This ad hoc and mainly isolated research activities have resulted in the design and development of specialized computing systems and applications that can efficiently optimize a few of the system attributes or functionalities. However, the emerging systems and applications are dynamic, complex, and their requirements change continuously within one application or a class of applications. Consequently, their high performance, fault tolerance, security, availability, configurability requirements might change dynamically at runtime. Hence, it is very critical for future computing systems and/or software architecture to be adaptive in all its attributes and functionalities (performance, security, fault tolerance, configurability, maintainability, etc.). There has been very little research to integrate all these techniques into one computing system and is mainly being characterized as ad hoc. However, the integration of these isolated techniques into one system produces a system that is complex, unpredictable, unmanageable and insecure (see Figure 1); the actions performed by the security technique might cancel the actions taken by the high performance computing technique and so on. It is a challenging research problem to integrate all these isolated techniques such that it is feasible to maintain simultaneously and efficiently in real-time all system functionality and attributes such as performance, fault, and security. In fact, we need urgently a new paradigm to design and develop large-scale complex and adaptive systems and applications.

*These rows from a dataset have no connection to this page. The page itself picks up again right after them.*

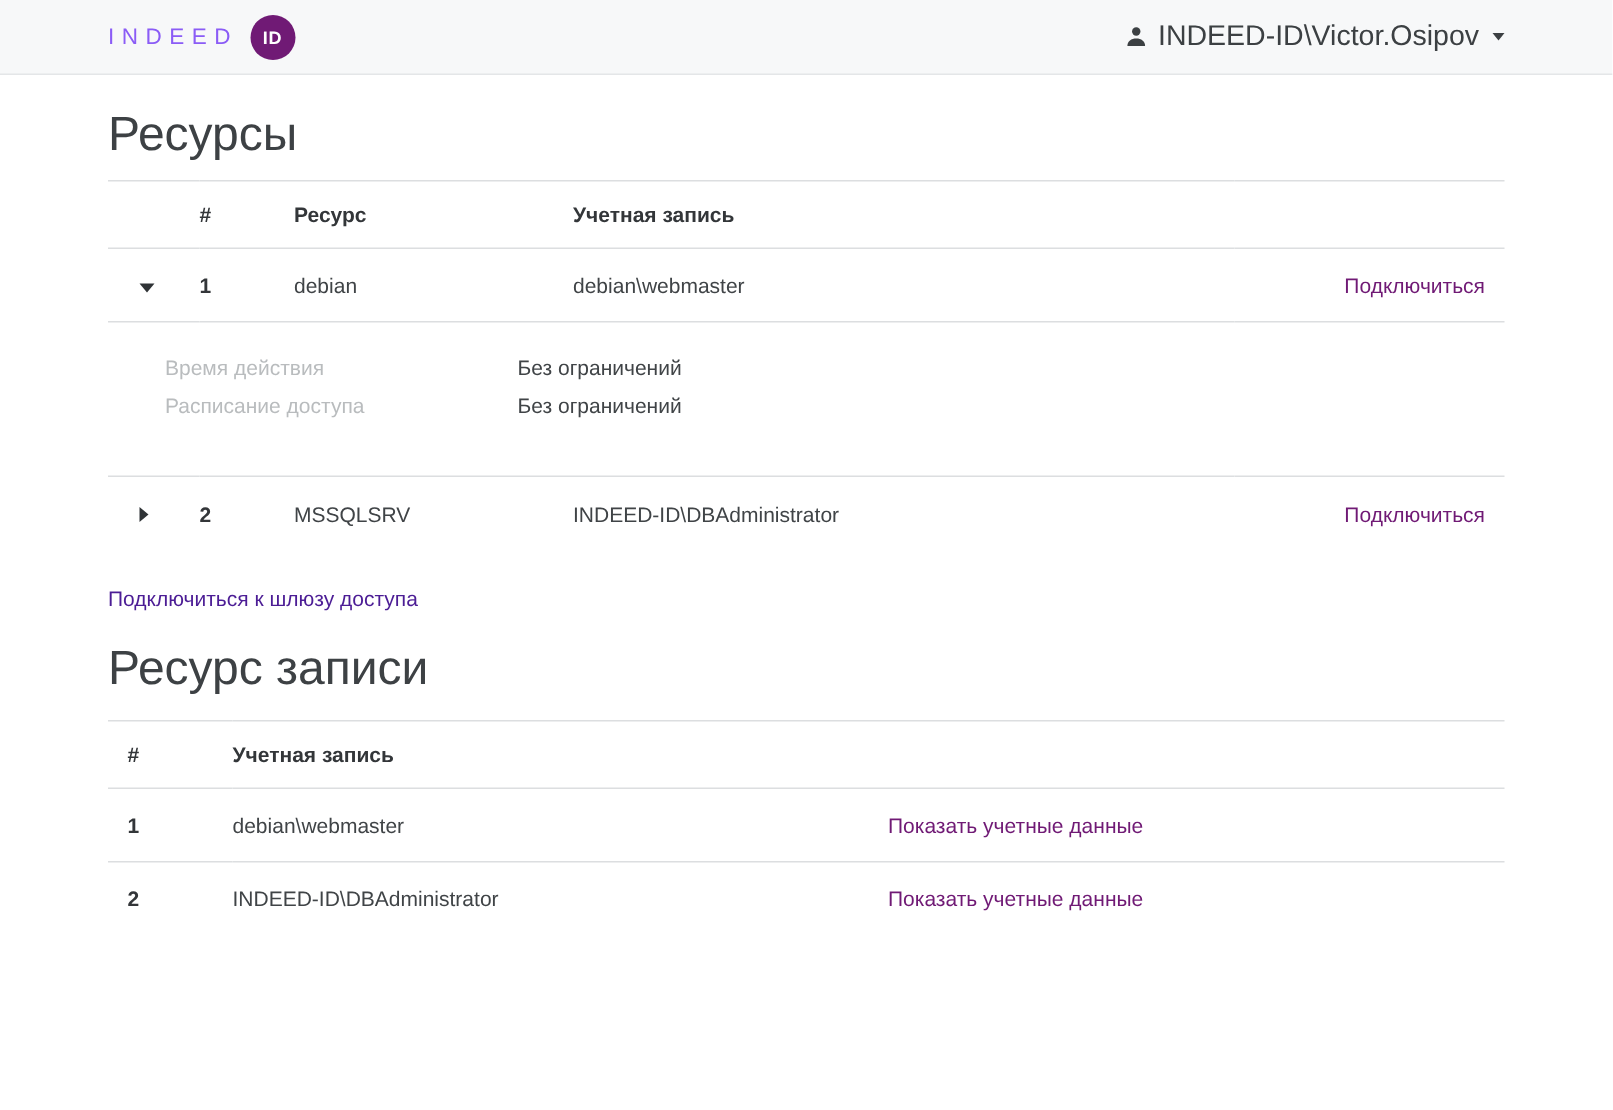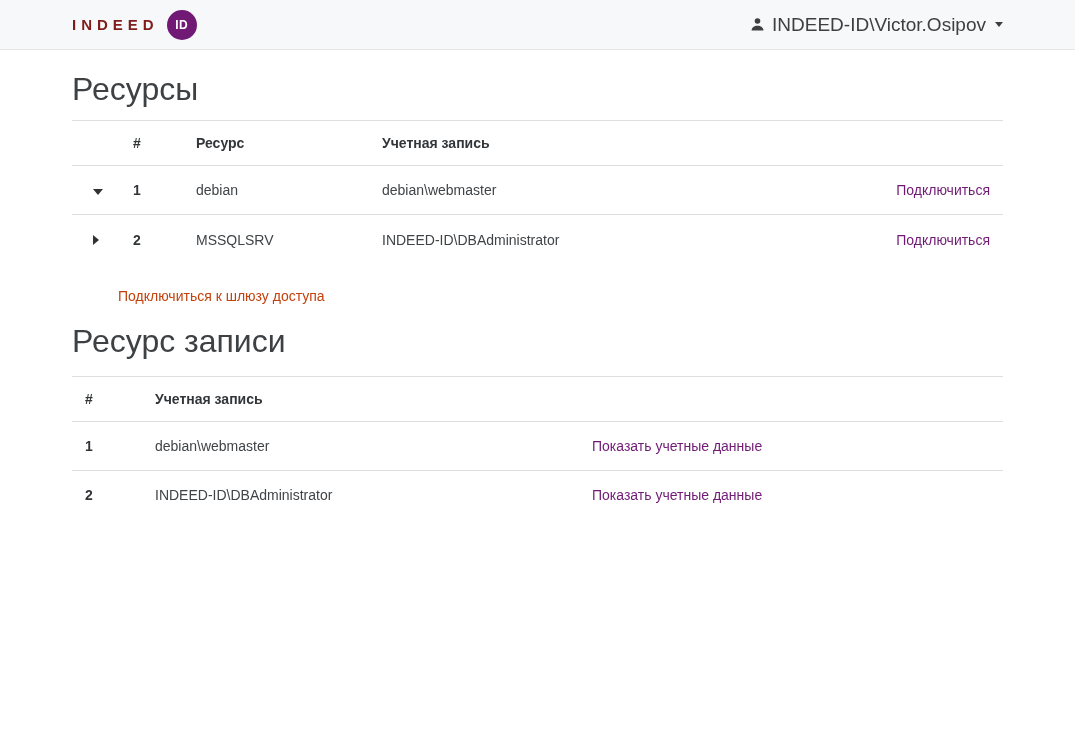--- a/index.html
+++ b/index.html
@@ -16,23 +16,23 @@
     background: #f7f8f9;
     border-bottom: 1px solid #e4e6e8;
     display: flex;
     align-items: center;
     justify-content: space-between;
     padding: 0 72px;
   }
   .logo { display: flex; align-items: center; gap: 8px; }
   .logo-text {
     font-size: 15px;
-    font-weight: 700;
+    font-weight: 400;
     letter-spacing: 5px;
-    color: #7f1d1d;
+    color: #8b5cf6;
   }
   .logo-badge {
     width: 30px; height: 30px;
     border-radius: 50%;
     background: #701a75;
     color: #ffffff;
     font-size: 12px;
     font-weight: 700;
     letter-spacing: 0.5px;
     display: inline-flex;
@@ -117,24 +117,23 @@
     border-bottom: 1px solid #dcdee0;
     padding: 18px 0 34px 38px;
   }
   .detail-line { display: flex; line-height: 25px; }
   .detail-label { width: 235px; color: #b9bcbe; }
   .detail-value { color: #404447; }
   .link-action { color: #701a75; cursor: pointer; }
   .gateway-link {
     margin-top: 23px;
     font-size: 14px;
-    color: #c2410c;
+    color: #4c1d95;
     cursor: pointer;
     display: inline-block;
-    margin-left: 46px;
   }
   .t2-wrap { margin-top: 17px; }
 </style>
 </head>
 <body>
 
 <header class="appbar">
   <div class="logo">
     <span class="logo-text">INDEED</span>
     <span class="logo-badge">ID</span>
@@ -170,20 +169,32 @@
         <th></th>
       </tr>
     </thead>
     <tbody>
       <tr class="main-row">
         <td class="caret-cell"><span class="tri-down"></span></td>
         <td class="num-cell">1</td>
         <td>debian</td>
         <td>debian\webmaster</td>
         <td class="action-cell"><span class="link-action">Подключиться</span></td>
+      </tr>
+      <tr class="details-row">
+        <td colspan="5">
+          <div class="detail-line">
+            <span class="detail-label">Время действия</span>
+            <span class="detail-value">Без ограничений</span>
+          </div>
+          <div class="detail-line">
+            <span class="detail-label">Расписание доступа</span>
+            <span class="detail-value">Без ограничений</span>
+          </div>
+        </td>
       </tr>
       <tr class="main-row no-border">
         <td class="caret-cell"><span class="tri-right"></span></td>
         <td class="num-cell">2</td>
         <td>MSSQLSRV</td>
         <td>INDEED-ID\DBAdministrator</td>
         <td class="action-cell"><span class="link-action">Подключиться</span></td>
       </tr>
     </tbody>
   </table>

Figure 1: Integration of isolated solutions

This has led researchers to consider alternative programming paradigms and management techniques that are based on strategies used by biological systems to deal with complexity, dynamism, heterogeneity and uncertainty C a vision that has been referred to as autonomic computing. Autonomic computing is inspired by the human autonomic nervous system that handles complexity and uncertainties, and aims at realizing computing systems and applications capable of managing themselves with minimum human intervention. There have been several efforts [1,2] to characterize the main features that make a computing system or an application autonomic. However, most of these techniques agree that an autonomic system must at least support the following four features:

(1) Self-Protecting: an autonomic system is equally prone to attacks and hence it should be capable of detecting and protecting its resources from both internal and external attacks and maintaining the overall system security and integrity.(2) Self-Optimizing: an autonomic system should be able to detect sub-optimal behaviors and intelligently perform self-optimization functions. (3)Self-Healing: an autonomic system must be aware of potential problems and should have the ability to reconfigure itself to continue to function smoothly. (4) Self-Configuring: an autonomic system must have the ability to dynamically adjust its resources based on its state and the state of its execution environment.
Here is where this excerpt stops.